> _MATERIAL SUPPLIED_:
◇ ◇ ◇

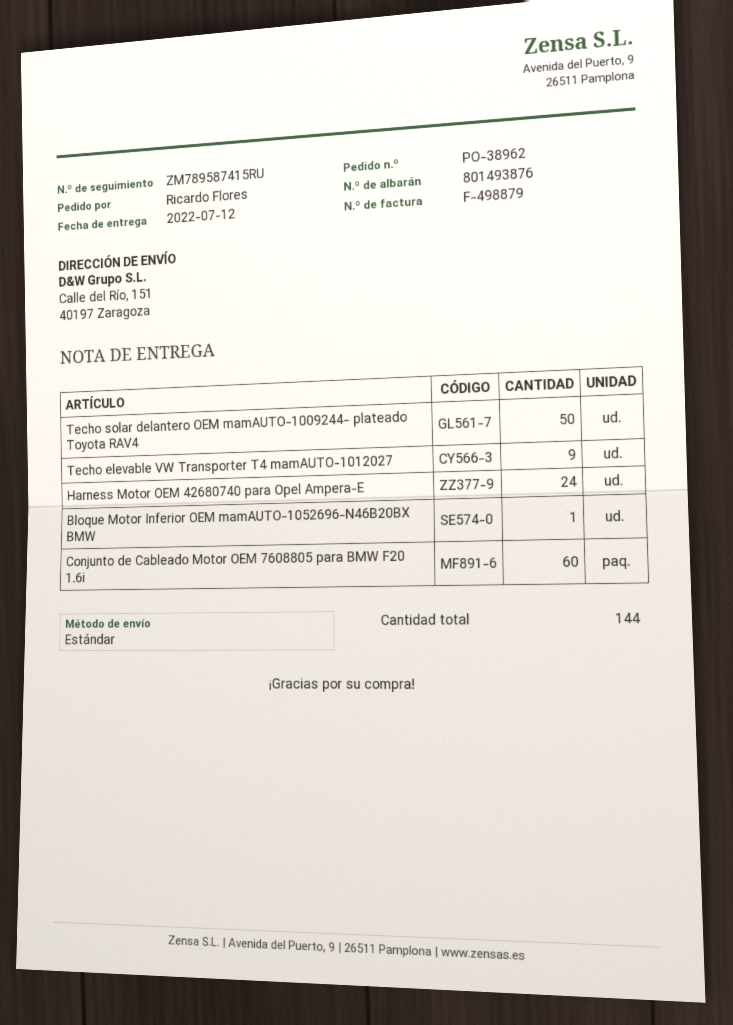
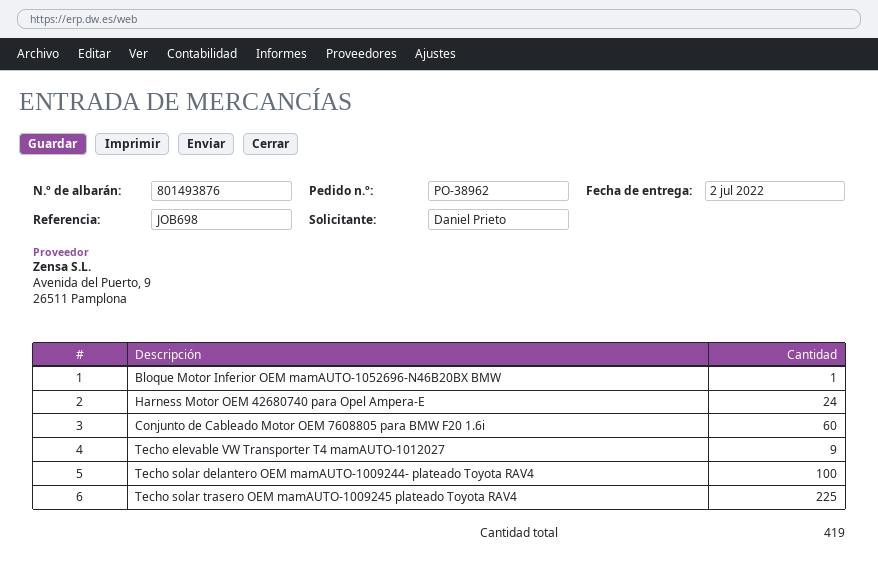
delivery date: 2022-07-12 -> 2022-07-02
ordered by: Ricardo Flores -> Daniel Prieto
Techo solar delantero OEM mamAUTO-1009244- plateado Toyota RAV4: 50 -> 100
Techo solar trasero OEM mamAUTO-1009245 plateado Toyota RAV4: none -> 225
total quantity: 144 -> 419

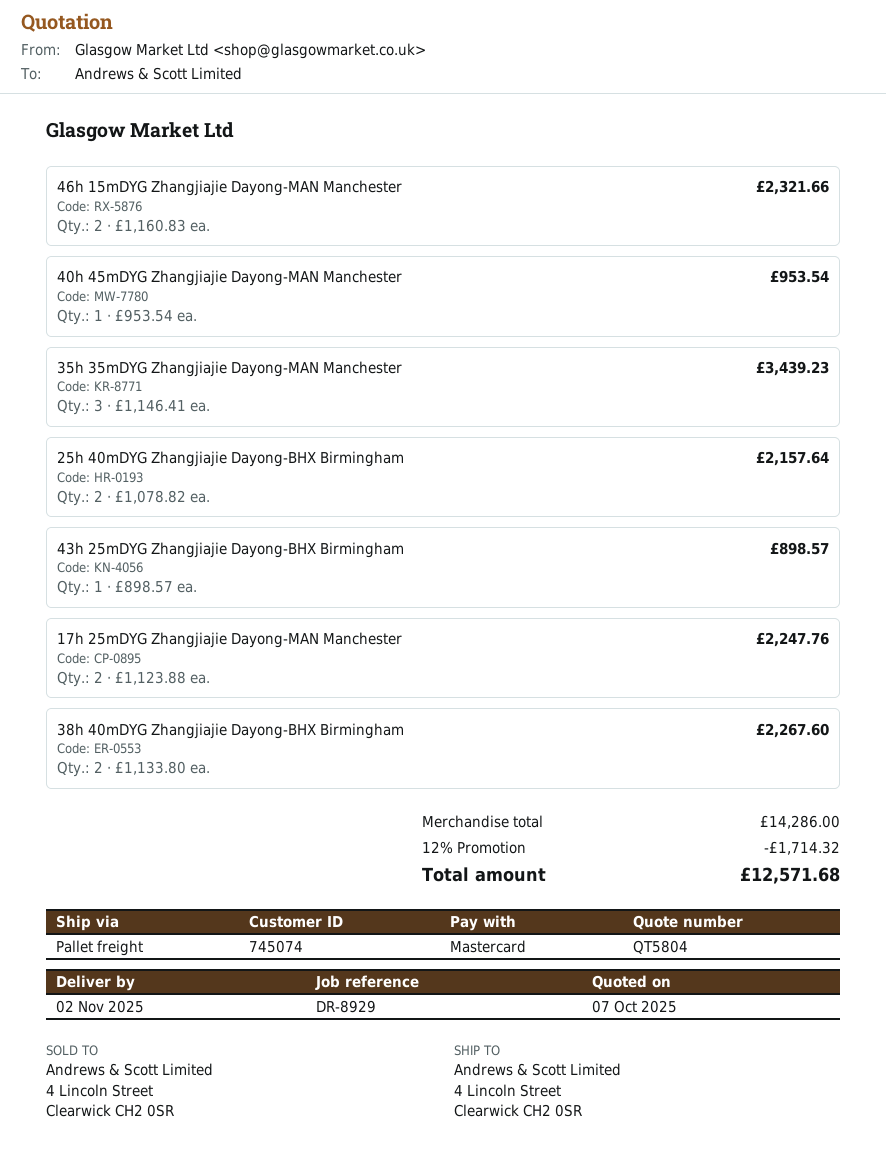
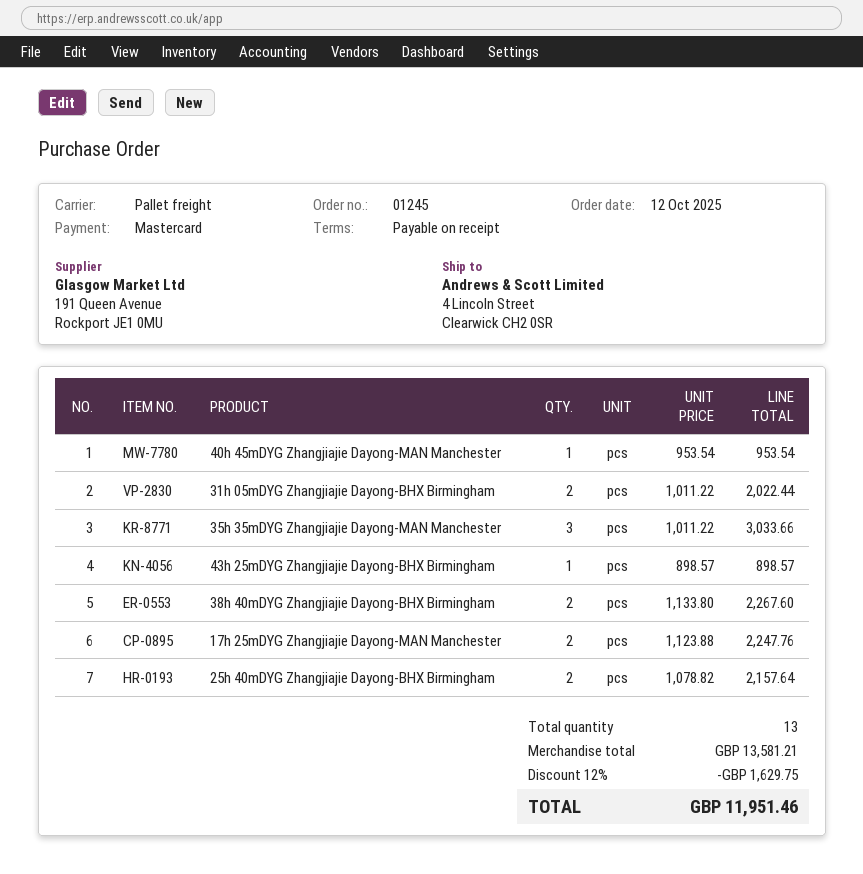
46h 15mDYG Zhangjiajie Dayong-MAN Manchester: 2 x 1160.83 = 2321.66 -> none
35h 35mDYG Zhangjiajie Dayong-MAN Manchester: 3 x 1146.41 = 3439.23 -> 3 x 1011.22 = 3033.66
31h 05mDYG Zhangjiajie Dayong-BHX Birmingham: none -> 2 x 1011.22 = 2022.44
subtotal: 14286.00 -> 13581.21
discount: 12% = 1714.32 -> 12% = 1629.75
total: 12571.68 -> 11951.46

◇ ◇ ◇

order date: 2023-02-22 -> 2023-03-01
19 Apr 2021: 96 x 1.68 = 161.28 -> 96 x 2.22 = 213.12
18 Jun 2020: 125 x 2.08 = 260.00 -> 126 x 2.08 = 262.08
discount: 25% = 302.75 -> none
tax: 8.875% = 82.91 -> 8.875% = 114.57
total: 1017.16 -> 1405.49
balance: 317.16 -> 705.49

◇ ◇ ◇

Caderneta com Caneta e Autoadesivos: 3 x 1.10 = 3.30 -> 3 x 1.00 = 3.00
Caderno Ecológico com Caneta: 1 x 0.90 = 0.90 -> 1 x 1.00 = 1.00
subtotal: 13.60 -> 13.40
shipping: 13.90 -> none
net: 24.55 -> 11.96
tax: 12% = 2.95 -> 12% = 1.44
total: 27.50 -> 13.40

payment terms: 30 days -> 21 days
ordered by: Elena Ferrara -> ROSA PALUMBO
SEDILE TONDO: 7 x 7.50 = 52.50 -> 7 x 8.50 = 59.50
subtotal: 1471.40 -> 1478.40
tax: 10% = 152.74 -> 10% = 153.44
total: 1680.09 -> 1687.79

◇ ◇ ◇

> _PROBLEM REQUIREMENTS_:
Using the entries above, repeat only the lines from the one containing "ordered by: Elena Ferrara -> ROSA PALUMBO" through the one containing "total: 1680.09 -> 1687.79", end lines included.

> _TASK OUTPUT_:
ordered by: Elena Ferrara -> ROSA PALUMBO
SEDILE TONDO: 7 x 7.50 = 52.50 -> 7 x 8.50 = 59.50
subtotal: 1471.40 -> 1478.40
tax: 10% = 152.74 -> 10% = 153.44
total: 1680.09 -> 1687.79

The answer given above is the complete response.